Source records ::

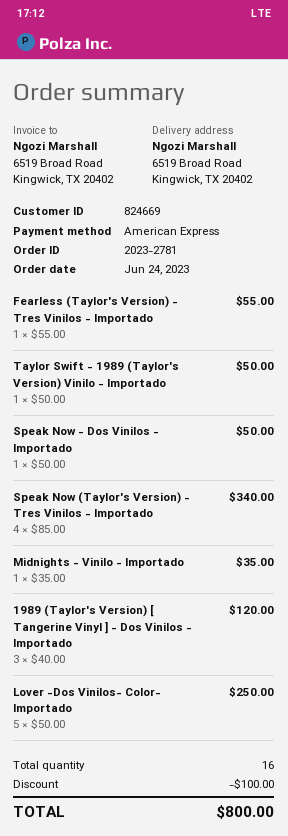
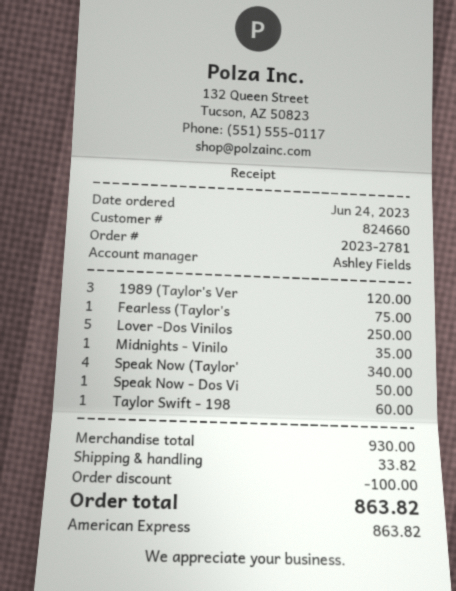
customer number: 824669 -> 824660
Fearless (Taylor's Version) - Tres Vinilos - Importado: 1 for 55.00 -> 1 for 75.00
Taylor Swift - 1989 (Taylor's Version) Vinilo - Importado: 1 for 50.00 -> 1 for 60.00
shipping: none -> 33.82
total: 800.00 -> 863.82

Work to be completed :: Leave the images aside and transcribe all entries exactly.

Solution to the exercise ::
customer number: 824669 -> 824660
Fearless (Taylor's Version) - Tres Vinilos - Importado: 1 for 55.00 -> 1 for 75.00
Taylor Swift - 1989 (Taylor's Version) Vinilo - Importado: 1 for 50.00 -> 1 for 60.00
shipping: none -> 33.82
total: 800.00 -> 863.82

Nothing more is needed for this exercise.